Supreme Court clarifies ‘Put on Inquiry’ Threshold in Undue Influence Cases
The Supreme Court handed down judgment in the case Waller-Edwards v OneSavings Bank Plc [2025] UKSC 22 on 4 June 2025.
This judgment marks a significant development in the doctrine of undue influence, particularly as it applies to joint borrowing in non-commercial relationships.
Brief facts
Mrs Waller-Edwards mortgaged her property to secure funds largely for joint purposes with her then-partner Nicholas Bishop — but with ~£39,500 going solely toward Bishop’s debts. She later sought to set aside the transaction on grounds of undue influence, arguing the bank failed to take reasonable precautions (e.g., independent legal advice).
Decision
The Supreme Court introduced a “bright line” rule, which is where a loan to a couple in a non-commercial relationship includes any non-incidental benefit to one party, the lender is put on inquiry and must take reasonable steps to ensure informed consent.

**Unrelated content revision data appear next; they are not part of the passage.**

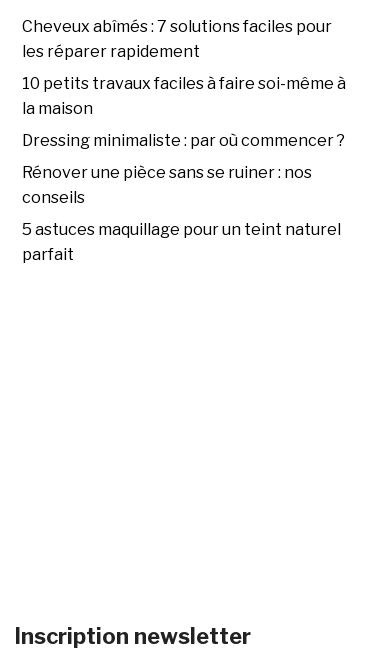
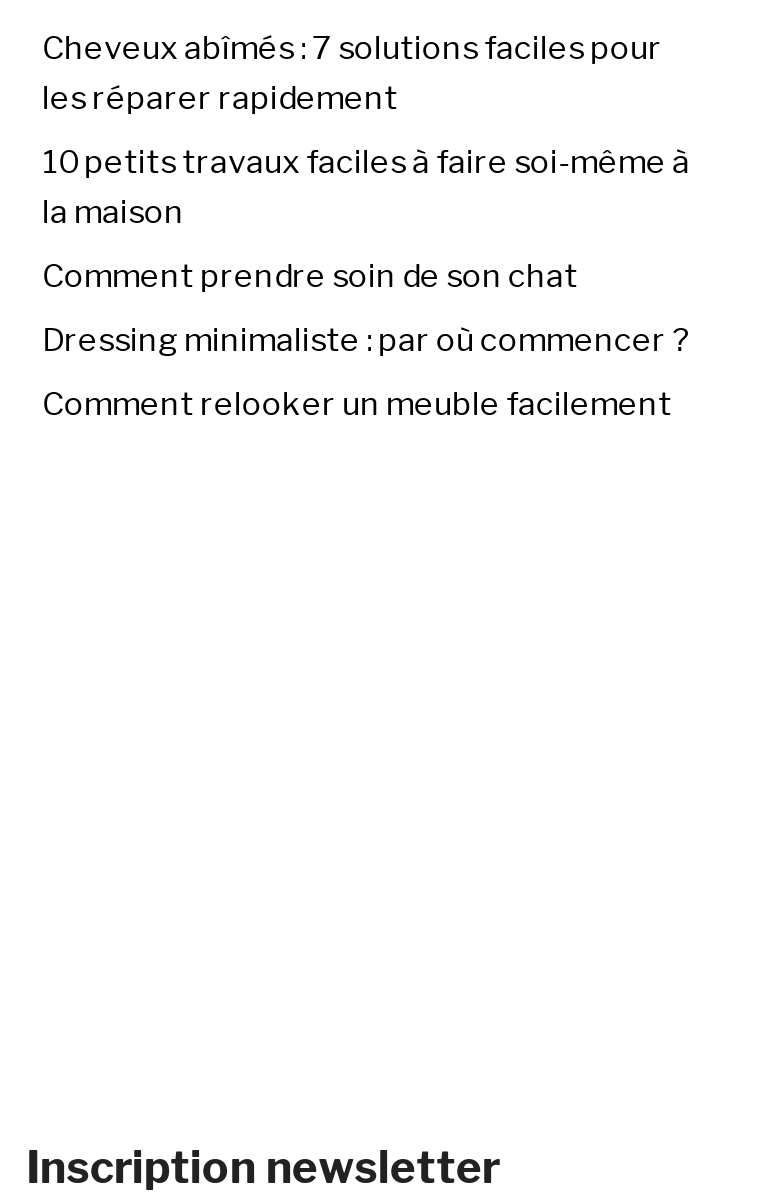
+ Comment prendre soin de son chat

moved down: Dressing minimaliste : par où commencer ?

- Rénover une pièce sans se ruiner : nos
- conseils
- 5 astuces maquillage pour un teint naturel
- parfait
+ Comment relooker un meuble facilement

Lord Briggs emphasised that predictability in lending practices outweighs the uncertainties of subjective evaluation.
Comment
Paul Henson, Partner in Real Estate Disputes comments:
"This judgment effectively extends the well known ‘Etridge’ principles and removes the ambiguity surrounding “hybrid” loans. As a result, lenders can no longer assume that predominant joint benefit excludes them from the “inquiry” obligation if any part of the loan serves an individual interest.
“ Those structuring and advising on such transactions must be alert to these new compliance triggers and ensure robust evidence of independent advice is obtained.”